-- MATERIAL SUPPLIED --
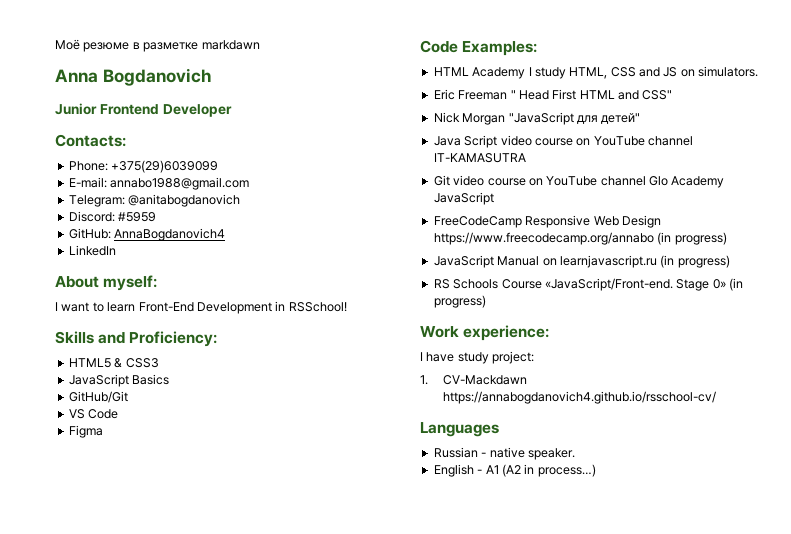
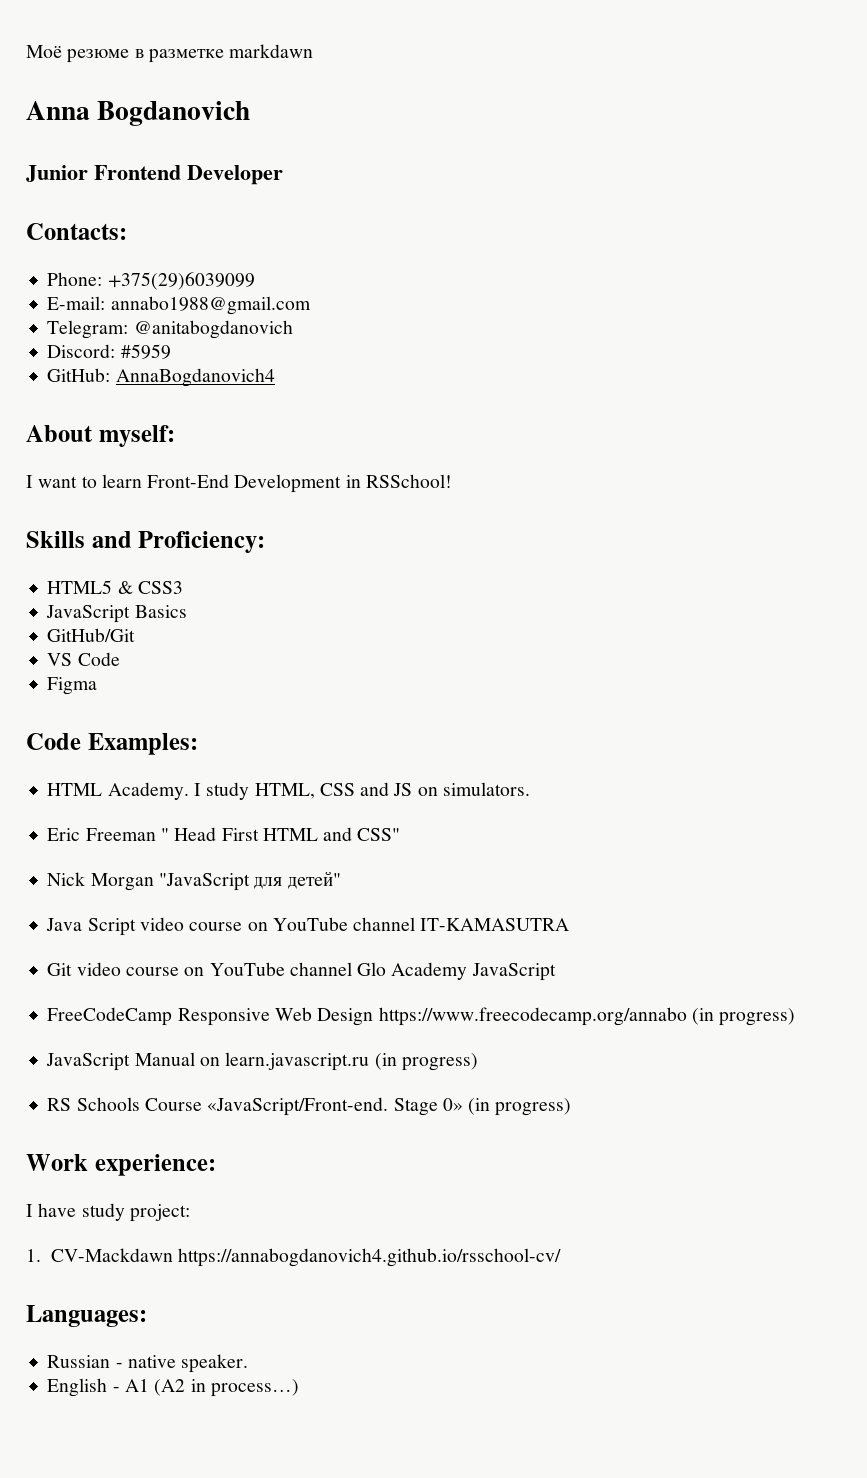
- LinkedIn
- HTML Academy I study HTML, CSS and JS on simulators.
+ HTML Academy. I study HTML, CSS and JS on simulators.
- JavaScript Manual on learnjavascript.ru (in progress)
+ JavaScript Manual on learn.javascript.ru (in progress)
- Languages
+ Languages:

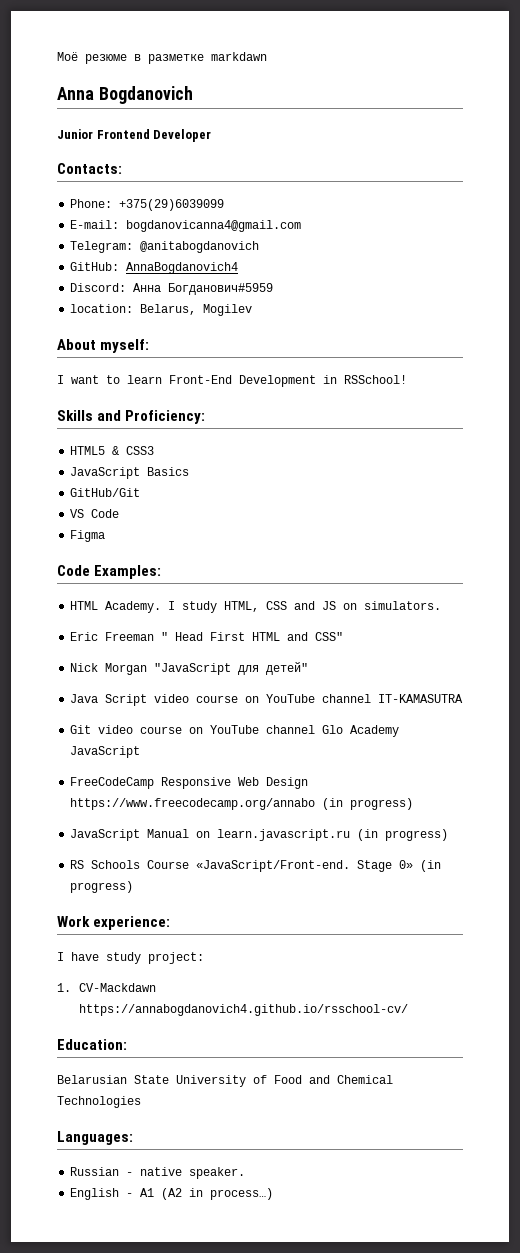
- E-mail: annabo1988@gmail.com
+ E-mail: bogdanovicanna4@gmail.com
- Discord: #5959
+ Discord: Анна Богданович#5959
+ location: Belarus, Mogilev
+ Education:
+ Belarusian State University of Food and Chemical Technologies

--

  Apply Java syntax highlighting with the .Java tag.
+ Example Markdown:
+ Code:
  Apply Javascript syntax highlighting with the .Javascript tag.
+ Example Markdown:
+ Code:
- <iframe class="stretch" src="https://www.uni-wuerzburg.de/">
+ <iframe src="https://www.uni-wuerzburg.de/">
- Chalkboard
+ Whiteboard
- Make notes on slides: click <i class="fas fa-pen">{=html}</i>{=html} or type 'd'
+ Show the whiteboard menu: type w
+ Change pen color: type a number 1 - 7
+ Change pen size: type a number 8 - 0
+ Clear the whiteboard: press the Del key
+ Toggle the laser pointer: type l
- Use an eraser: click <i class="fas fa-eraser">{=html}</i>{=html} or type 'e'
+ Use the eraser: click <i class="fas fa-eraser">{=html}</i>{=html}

-- ASSIGNMENT --
In the listing above, the lines from the one containing "- Use an eraser: click" through the one containing "the eraser: click" must be set down exactly, with no other lines.

-- TASK RESULT --
- Use an eraser: click <i class="fas fa-eraser">{=html}</i>{=html} or type 'e'
+ Use the eraser: click <i class="fas fa-eraser">{=html}</i>{=html}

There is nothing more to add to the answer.